私が驚いてある間に、お姉さんは何処かへ走って行った。

「どっか行っちゃった……。」

『モグモグ……大丈夫じゃない?誰も……モグモグ……来ないし。』

と、ポンムに夢中なロッソ。その横では、近くの串焼き屋で買ってきた肉を、頷きながら食べるパールとメテオ。


しばらくすると、お姉さんが戻って来た。

「ごめんね〜。チーズとトメット買って来たわ。」

そういうと、手際良くチーズポンムとトメットポンムを焼きだした。周りの生地から溢れたチーズの香ばしい匂いがしてきた。

「まずは、試作品第一号ね。はい、どうぞ。」

「えっ?私も良いの?」

「もちろん!考案者だもの。どれどれ……あつっ……ハフハフ……あっ、ヤバッ。コレ、美味しいわ。」

「あっつ……ウマッ……良いですね、コレ。」

焼きたてのチーズポンムは、ひと口食べるとチーズがいい感じに伸びる。それも、また面白いし、冷めたらきっとそれはそれで美味しいはず。


「トメットは……あーっつ!!コレは、トメットの汁が出て危険ね。口の中がヒリヒリするわ。」

「あー、火傷ですね。コレ、飲んで下さい。」

ストレージから出したのは、【アクア】の冷水。トメットの汁で火傷するのは予想出来たのに、教えなかったのは私の落ち度だから、治療ぐらいはさせてもらう。
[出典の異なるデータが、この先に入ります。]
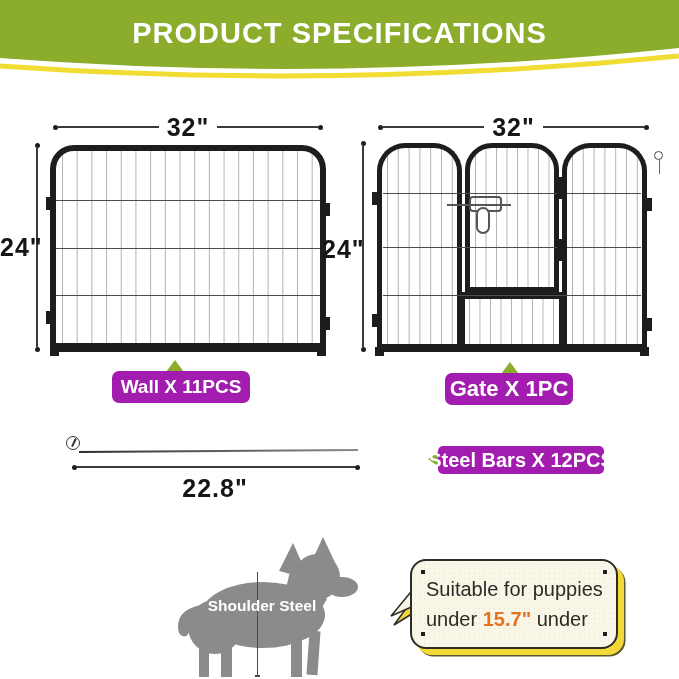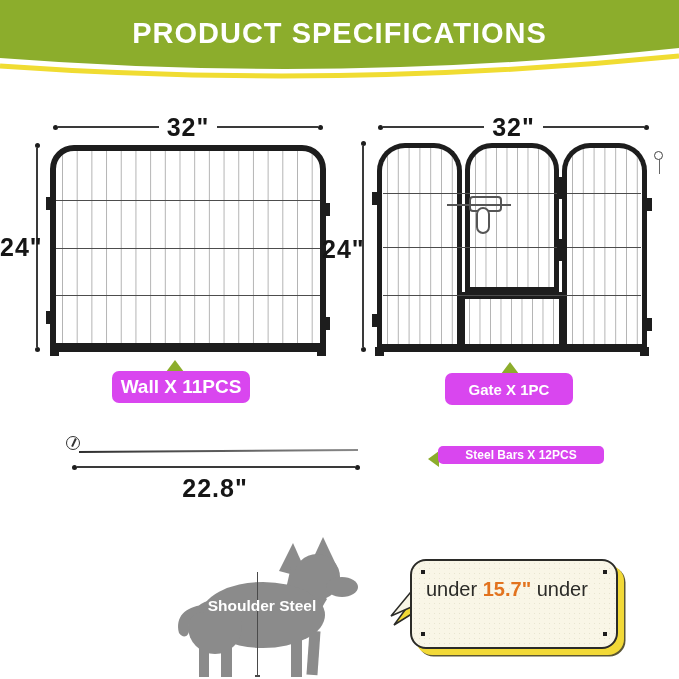"Wall X 11PCS" .pill { background: #d946ef -> #a21caf }
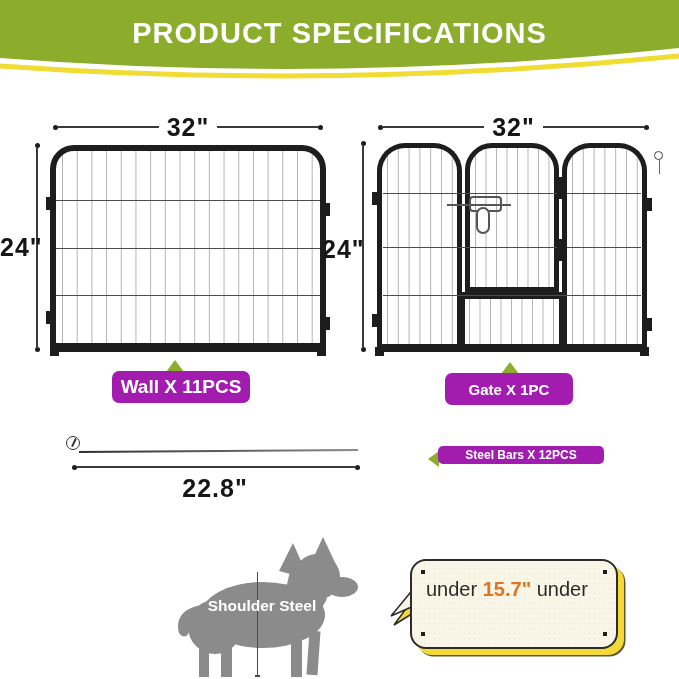"Gate X 1PC" .gate-pill { font-size: 15px -> 22px }
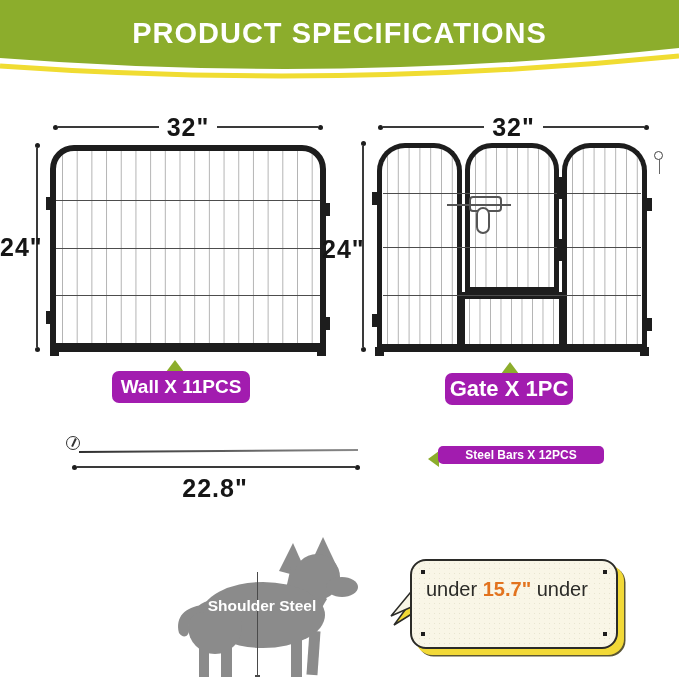"Steel Bars X 12PCS" .steel-pill { font-size: 12px -> 20px; height: 18px -> 28px }
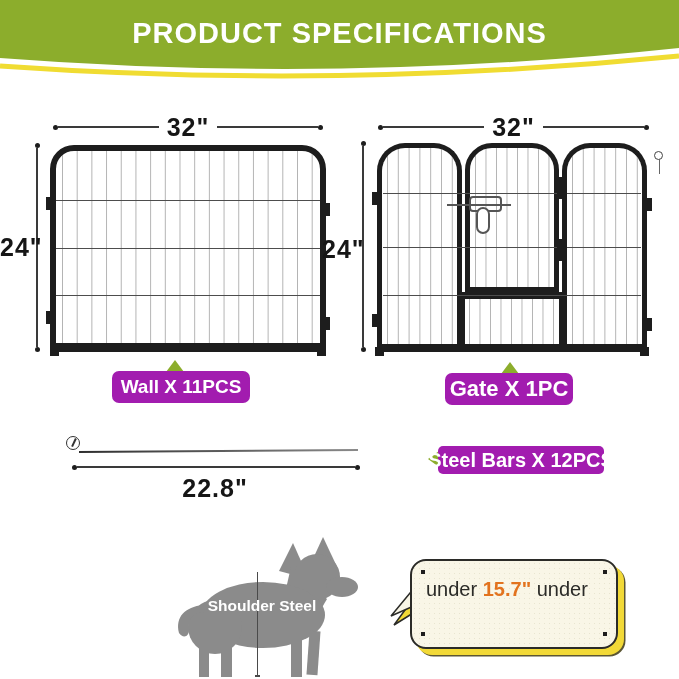"Suitable for puppies" div { html: none -> <div>Suitable for puppies</div> }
ゴクッゴクッ「あら?ヒリヒリしなくなったわ。ありがとう。」

「どういたしまして。ん〜、作る手間や材料費を考えたりすると、まずはチーズだけの方がいいですかね?」

腕組みをしながら話すと、お姉さんはこちらを見て驚いている。

「お嬢さん、冒険者だと思っていたけど、何か商売でもしたことがあるの?」

「あー、はい。自分の所の領で、少し。あっ、チーズポンムが軌道に乗ったら、中身をソーセージや串焼きの肉か煮込みの肉でも良いかも知れないですね。もしそれをするなら、どこかの屋台と卸す契約とかをしてーー」

と、1人で話しているとガッとお姉さんに手を握られる。

「お嬢さん!!凄いわ!!」

「へっ!?」


色々と提案した事で、店員のお姉さん、ナールさんからとても感謝された。

「売れるかしら?」

店頭には、新商品チーズポンムと目立つように書いたが、皆んなチラッと見るだけで立ち止まってはくれない。

「ん〜。ナールさん、試食してもらいましょ!」

「試食?」

「はい。お試しで食べてもらうんです。」

「そうね。このまま、ボーッとしてるよりは良いかも知れないわ。」


ナールさんが作ったチーズポンムを、一つずつ串にさしてお皿に並べた。

「新作のチーズポンムでーす!あっ、そこのお兄さん、試しにおひとついかがですか?お試しは無料ですよー。」

「んあ?チーズポンムだと?」

呼び止めたおじさんは興味を示してくれた。

「はい。ほんのり甘い生地にチーズの塩気がマッチしてますよ。はい、どうぞ。」

「お、おう。……ん?美味い!!これは、酒にも合うな。よし!姉ちゃん、これを10……いや、20くれ。」

「はい、まいどあり〜。ナールさん、20個でーす。」

「は、はーい。」


私が男性をターゲットにする横で、ベルデが女性をターゲットにしていた。お陰で、先程まで閑古鳥だった屋台は、長蛇の列となった。